BLOG: What I learned about staff support #2

  • July 21, 2014
July 21, 2014

The PS Centre has asked long-time roster member Gordy Dodge, Ph.D., LP to share his reflections, observations and recommendations from 25 years of experience in domestic and international disaster work with the readers of the PS Centre’s website.

In the second blog post in our series about care for staff and volunteers, Gordy Dodge reflects on some of the difficulties of being an expatriate humanitarian worker.

Ex-pat versus local and national staff needs

On my first assignment in the former Yugoslavia, I conducted a field study of NGO staff care in several of the republics involved in their civil war. This included both ex-pats as well as local and national staff.

Although many of the stressors were the same for most of the staff, there were a few key differences of importance. Many of the local and national staff and their families and friends were directly affected by the conflict due to such factors as death and injury to family and friends, destruction, fear of further harm, relocation and loss of employment. Expats were faced with separation from friends and family, adjusting to a different culture and language, and often learning to put up with hardship conditions to which they were not accustomed.

Individual, supervisory, organizational awareness of care and response to these differences is important. Regular communication with family and others important to us is essential for all staff involved. At present, with internet and cell phones available, this is usually much easier than even a decade or two ago.

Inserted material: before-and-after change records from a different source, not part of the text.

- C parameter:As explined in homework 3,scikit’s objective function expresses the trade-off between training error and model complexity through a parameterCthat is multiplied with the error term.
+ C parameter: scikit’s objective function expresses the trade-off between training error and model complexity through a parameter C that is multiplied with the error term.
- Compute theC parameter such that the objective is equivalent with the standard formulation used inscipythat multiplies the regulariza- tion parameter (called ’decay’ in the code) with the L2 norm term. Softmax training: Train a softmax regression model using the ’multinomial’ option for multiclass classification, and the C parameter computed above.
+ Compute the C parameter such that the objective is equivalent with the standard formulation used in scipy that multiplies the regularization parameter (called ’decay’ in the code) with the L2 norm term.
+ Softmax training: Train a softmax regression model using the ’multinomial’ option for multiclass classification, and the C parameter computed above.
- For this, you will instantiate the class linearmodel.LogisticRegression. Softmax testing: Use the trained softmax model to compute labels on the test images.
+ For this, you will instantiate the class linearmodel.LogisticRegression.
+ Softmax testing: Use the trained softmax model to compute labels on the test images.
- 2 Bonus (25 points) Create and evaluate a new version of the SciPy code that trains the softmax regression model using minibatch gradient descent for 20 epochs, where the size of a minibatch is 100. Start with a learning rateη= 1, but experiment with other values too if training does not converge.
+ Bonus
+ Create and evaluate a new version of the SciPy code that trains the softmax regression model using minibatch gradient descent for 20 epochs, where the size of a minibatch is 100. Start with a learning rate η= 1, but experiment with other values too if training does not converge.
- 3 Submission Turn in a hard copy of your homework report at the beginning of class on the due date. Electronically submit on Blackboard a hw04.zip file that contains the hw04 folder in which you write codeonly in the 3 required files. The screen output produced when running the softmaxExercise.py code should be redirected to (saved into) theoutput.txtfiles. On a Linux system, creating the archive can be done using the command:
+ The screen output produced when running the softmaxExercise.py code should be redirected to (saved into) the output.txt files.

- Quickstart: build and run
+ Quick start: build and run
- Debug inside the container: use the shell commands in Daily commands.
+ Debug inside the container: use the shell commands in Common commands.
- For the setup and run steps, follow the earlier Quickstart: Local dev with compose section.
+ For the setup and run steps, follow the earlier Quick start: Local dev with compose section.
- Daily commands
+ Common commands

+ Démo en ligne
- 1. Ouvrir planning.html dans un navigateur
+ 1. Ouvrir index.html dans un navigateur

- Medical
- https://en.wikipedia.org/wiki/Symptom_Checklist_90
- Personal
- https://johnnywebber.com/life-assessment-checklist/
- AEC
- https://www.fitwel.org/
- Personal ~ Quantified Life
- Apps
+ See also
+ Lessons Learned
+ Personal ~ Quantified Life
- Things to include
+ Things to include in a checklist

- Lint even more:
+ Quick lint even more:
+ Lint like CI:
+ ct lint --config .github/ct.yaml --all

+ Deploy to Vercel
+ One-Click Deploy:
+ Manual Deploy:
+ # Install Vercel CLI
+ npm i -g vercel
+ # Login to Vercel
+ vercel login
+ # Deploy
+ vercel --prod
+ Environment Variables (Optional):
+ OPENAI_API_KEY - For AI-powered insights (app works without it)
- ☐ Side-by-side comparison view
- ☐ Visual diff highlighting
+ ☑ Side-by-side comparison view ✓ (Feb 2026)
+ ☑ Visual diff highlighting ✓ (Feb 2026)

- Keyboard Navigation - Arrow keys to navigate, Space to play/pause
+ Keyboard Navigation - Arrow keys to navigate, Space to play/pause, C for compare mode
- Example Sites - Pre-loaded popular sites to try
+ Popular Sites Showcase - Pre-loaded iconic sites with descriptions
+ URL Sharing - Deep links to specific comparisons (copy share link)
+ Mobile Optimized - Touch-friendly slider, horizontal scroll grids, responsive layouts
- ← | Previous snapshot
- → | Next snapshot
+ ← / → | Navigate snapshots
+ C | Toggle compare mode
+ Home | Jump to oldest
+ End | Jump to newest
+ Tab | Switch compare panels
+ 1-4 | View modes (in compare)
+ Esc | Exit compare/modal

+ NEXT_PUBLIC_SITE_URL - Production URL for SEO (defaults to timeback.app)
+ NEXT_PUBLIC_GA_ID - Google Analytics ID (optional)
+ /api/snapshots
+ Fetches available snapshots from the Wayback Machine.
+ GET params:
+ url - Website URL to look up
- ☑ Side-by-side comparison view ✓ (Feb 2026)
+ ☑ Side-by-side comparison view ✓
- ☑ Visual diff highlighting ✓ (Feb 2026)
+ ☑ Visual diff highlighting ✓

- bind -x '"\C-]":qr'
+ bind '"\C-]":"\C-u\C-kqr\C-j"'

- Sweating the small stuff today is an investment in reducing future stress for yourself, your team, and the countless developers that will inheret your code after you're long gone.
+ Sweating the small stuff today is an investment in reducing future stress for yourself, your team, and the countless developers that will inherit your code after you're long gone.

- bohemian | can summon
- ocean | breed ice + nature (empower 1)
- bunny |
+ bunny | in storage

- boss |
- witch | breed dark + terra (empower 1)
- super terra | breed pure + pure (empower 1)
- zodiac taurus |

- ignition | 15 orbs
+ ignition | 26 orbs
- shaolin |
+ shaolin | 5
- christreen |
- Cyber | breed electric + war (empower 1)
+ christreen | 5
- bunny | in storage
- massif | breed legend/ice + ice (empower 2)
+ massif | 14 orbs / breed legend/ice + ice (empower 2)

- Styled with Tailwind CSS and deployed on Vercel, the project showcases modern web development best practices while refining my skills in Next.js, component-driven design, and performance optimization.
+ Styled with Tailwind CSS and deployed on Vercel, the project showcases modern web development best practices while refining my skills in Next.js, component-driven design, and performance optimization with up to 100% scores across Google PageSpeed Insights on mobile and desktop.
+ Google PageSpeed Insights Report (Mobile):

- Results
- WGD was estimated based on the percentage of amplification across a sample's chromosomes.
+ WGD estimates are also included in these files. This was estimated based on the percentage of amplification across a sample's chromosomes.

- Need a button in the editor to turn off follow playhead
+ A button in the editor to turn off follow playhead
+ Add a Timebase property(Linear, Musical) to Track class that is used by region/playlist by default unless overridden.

Local staff typically can go home at night, or at least one day a week. National staff, if possible, should be provided visits home for a few days every month. Expats typically are given two weeks leave for rest and relaxation every six months. Anything less frequent will most often result in deteriorating relationships with oneself and those back home.

For many expats who are in it for the long term, i.e., where overseas humanitarian work is their profession, a “no win” dynamic occurs. They will get burned out in their international work, come home for some rest and relaxation, but will experience difficulties in reconnecting. They may find relationships at home difficult to revive, find life at home shallow and unrewarding, they may expect but not receive praise and interest for their work from family and former friends, and may even experience pushback and resentment from those who feel that the expat has abandoned them, or that they show more devotion to their work than to their loved ones.

In these circumstances, I have found more than one expat who then finds life at home as meaningless and shallow, and returns to international work prematurely while still emotionally depleted and often bitter, angry and depressed. There of course are many notable exceptions to this pattern, but awareness of this occupational risk is important for all involved, to be able to counteract as much as possible.